__Material supplied__:
========
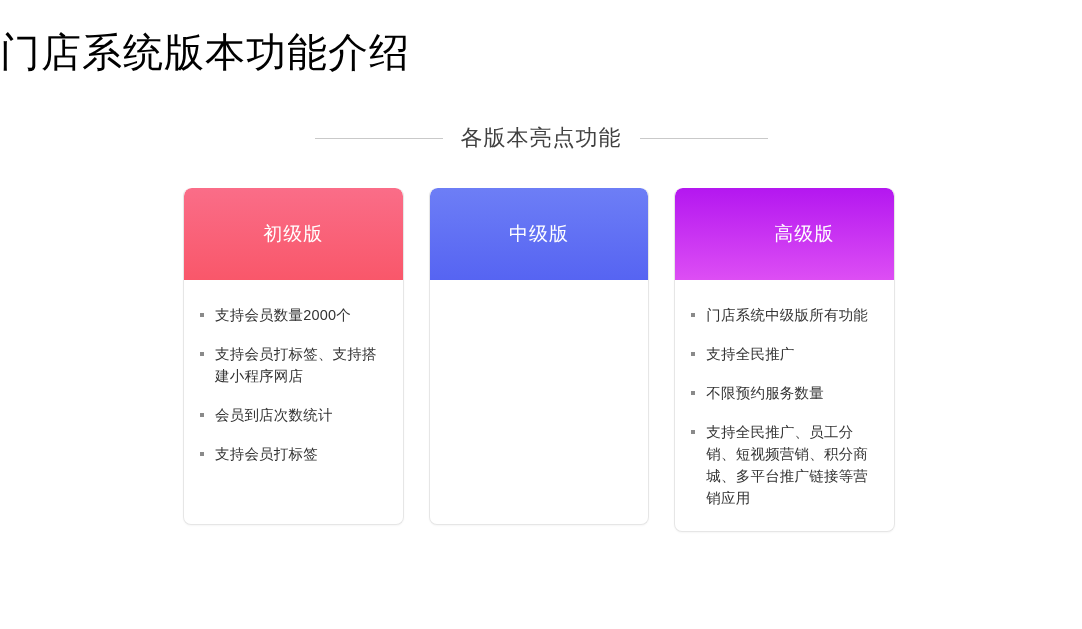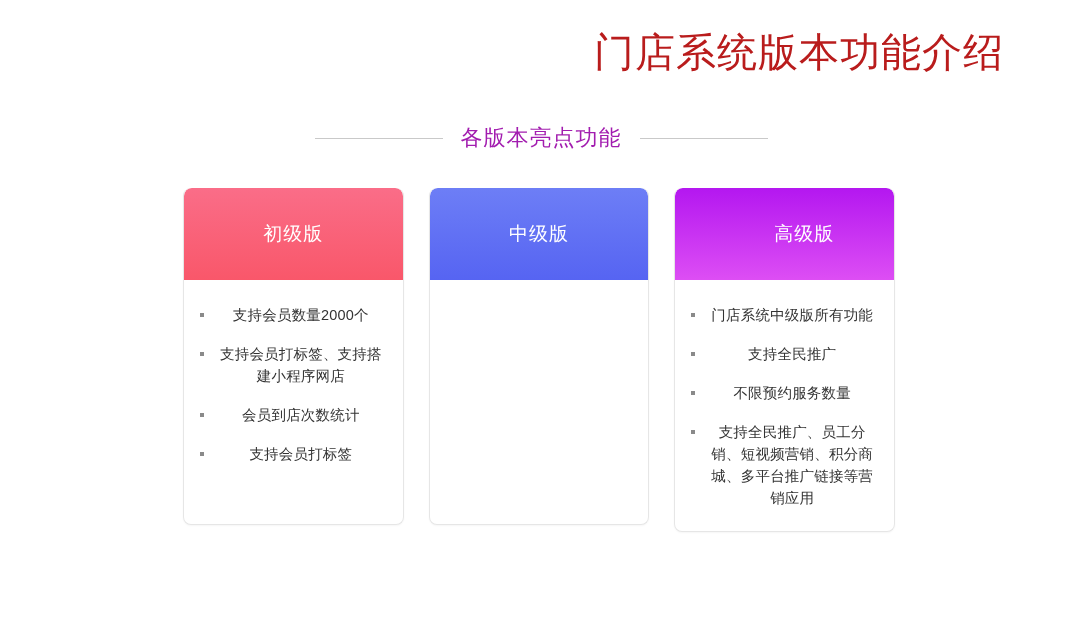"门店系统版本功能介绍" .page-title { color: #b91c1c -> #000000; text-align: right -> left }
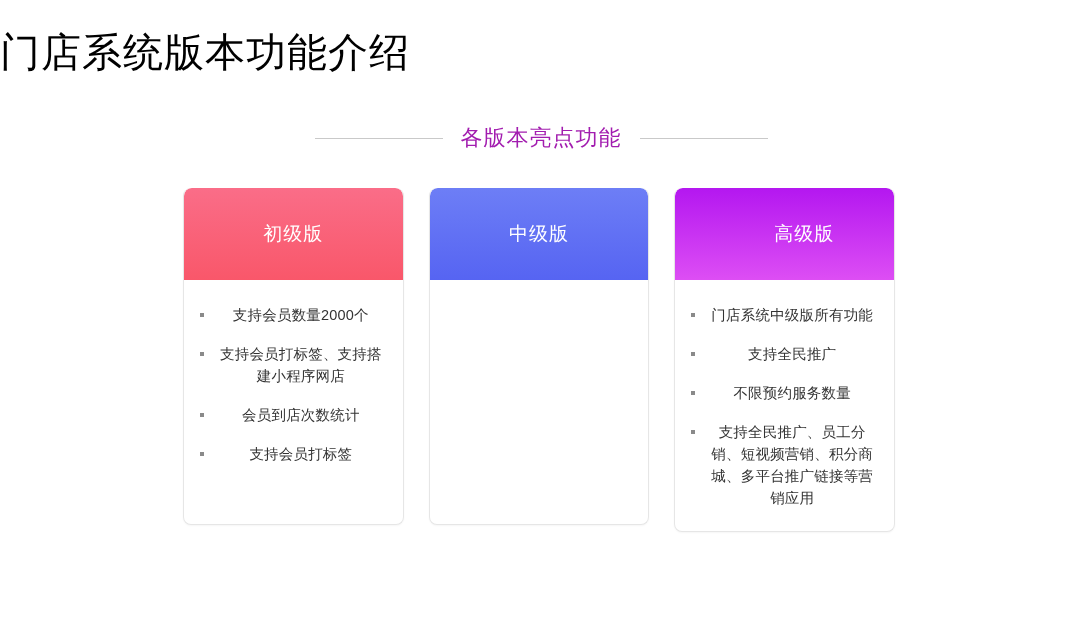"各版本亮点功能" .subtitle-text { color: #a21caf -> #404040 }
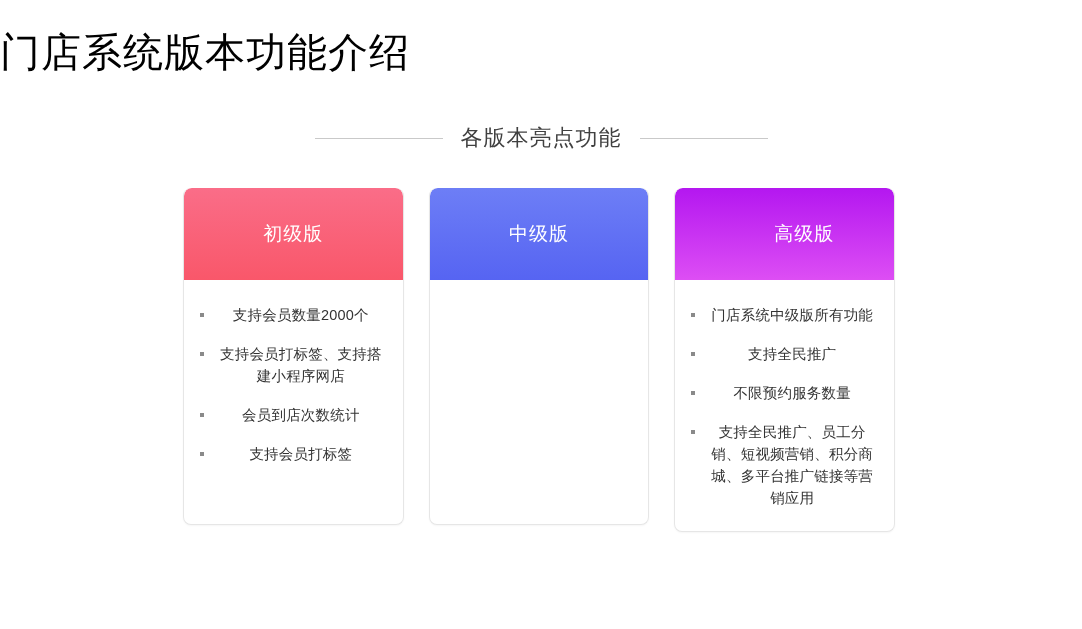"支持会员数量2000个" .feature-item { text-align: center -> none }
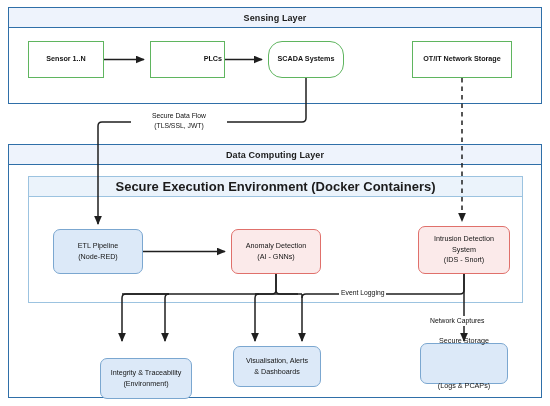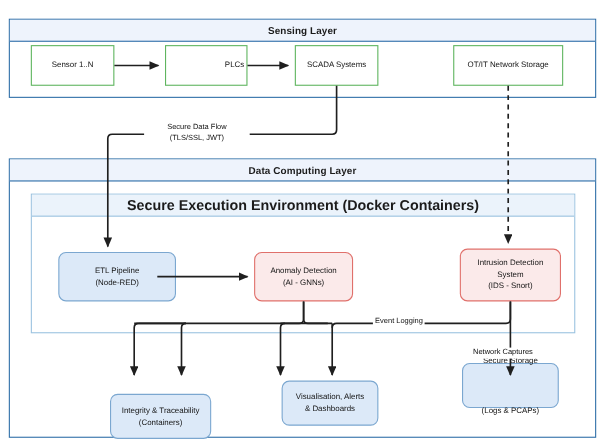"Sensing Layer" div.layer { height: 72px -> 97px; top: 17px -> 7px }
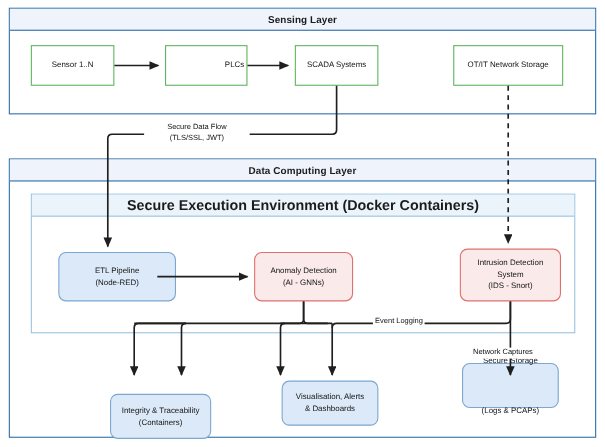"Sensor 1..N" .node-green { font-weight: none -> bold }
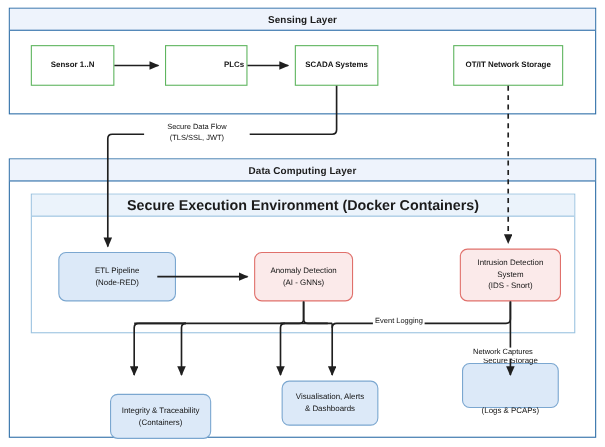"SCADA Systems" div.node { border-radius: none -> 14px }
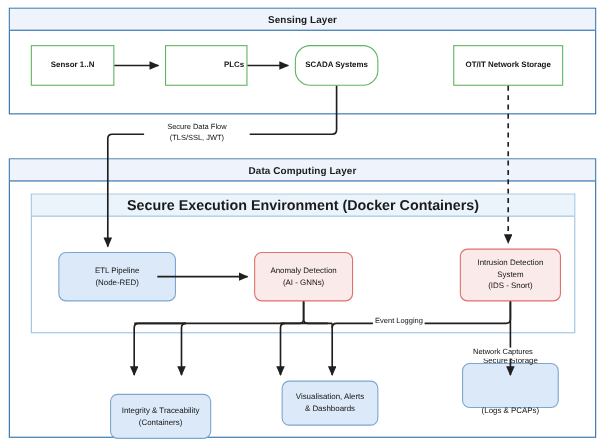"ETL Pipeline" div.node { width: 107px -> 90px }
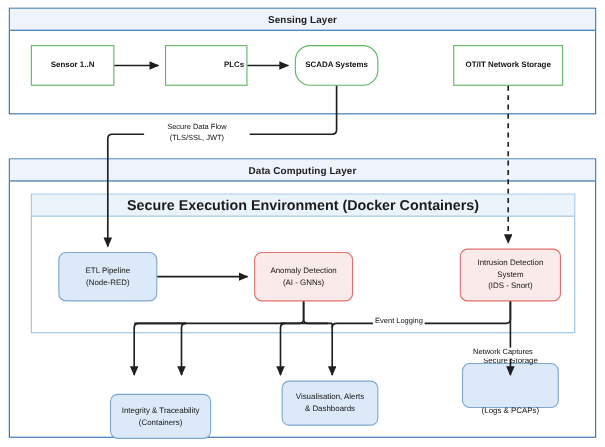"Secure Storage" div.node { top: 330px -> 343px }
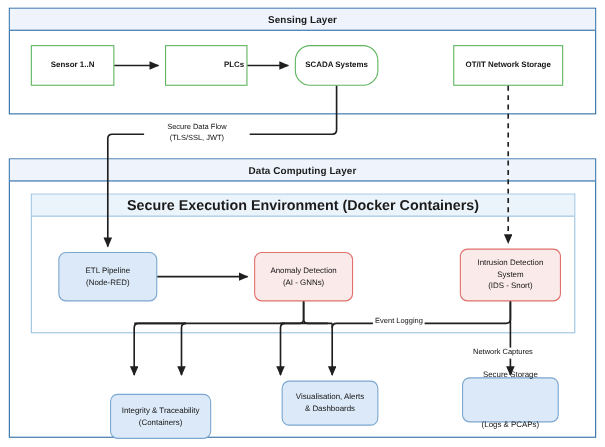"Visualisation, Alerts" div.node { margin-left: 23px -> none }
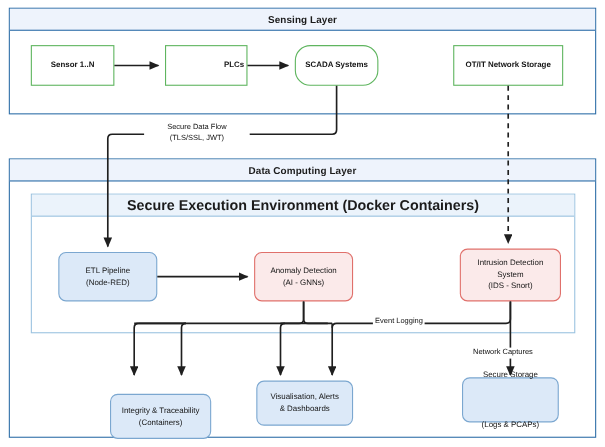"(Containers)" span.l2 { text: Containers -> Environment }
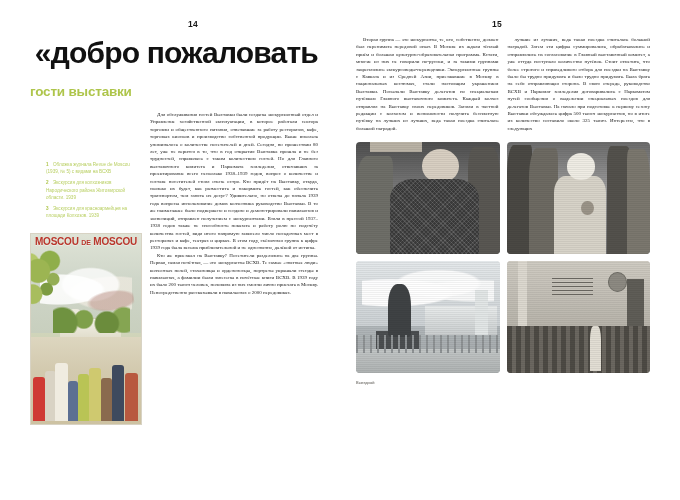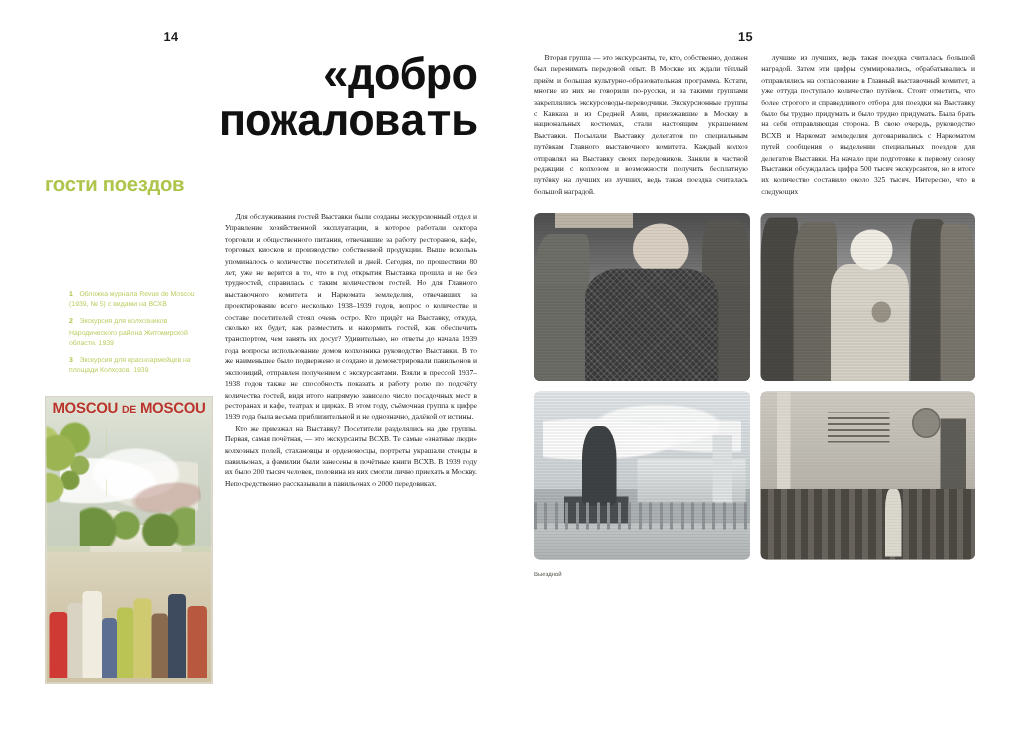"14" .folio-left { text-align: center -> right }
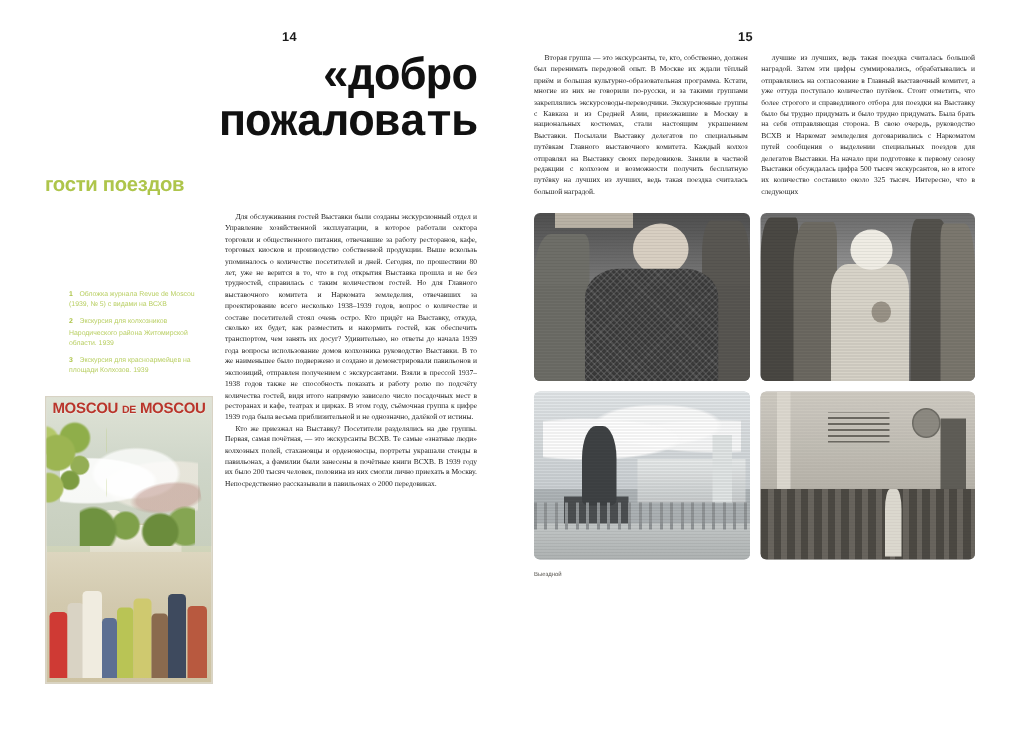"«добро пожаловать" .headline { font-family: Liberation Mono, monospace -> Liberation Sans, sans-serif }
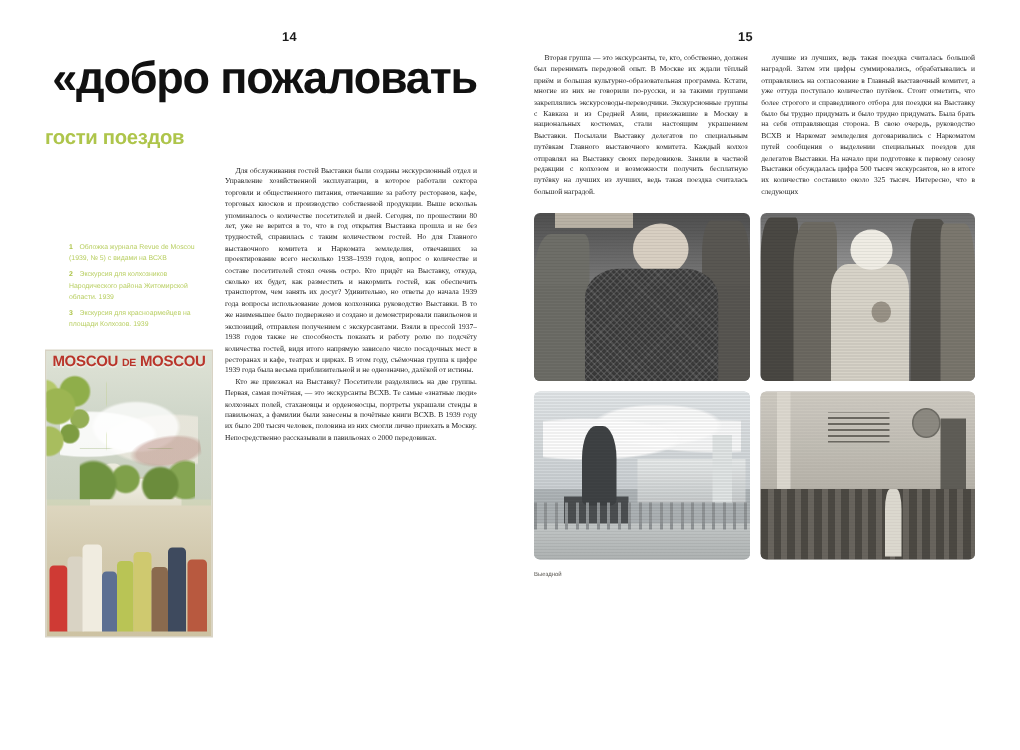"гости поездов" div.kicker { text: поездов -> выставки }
========
__Work required__: Return every entry word for word, but drop any pictures.

__Answer space__:
"门店系统版本功能介绍" .page-title { color: #b91c1c -> #000000; text-align: right -> left }
"各版本亮点功能" .subtitle-text { color: #a21caf -> #404040 }
"支持会员数量2000个" .feature-item { text-align: center -> none }
"Sensing Layer" div.layer { height: 72px -> 97px; top: 17px -> 7px }
"Sensor 1..N" .node-green { font-weight: none -> bold }
"SCADA Systems" div.node { border-radius: none -> 14px }
"ETL Pipeline" div.node { width: 107px -> 90px }
"Secure Storage" div.node { top: 330px -> 343px }
"Visualisation, Alerts" div.node { margin-left: 23px -> none }
"(Containers)" span.l2 { text: Containers -> Environment }
"14" .folio-left { text-align: center -> right }
"«добро пожаловать" .headline { font-family: Liberation Mono, monospace -> Liberation Sans, sans-serif }
"гости поездов" div.kicker { text: поездов -> выставки }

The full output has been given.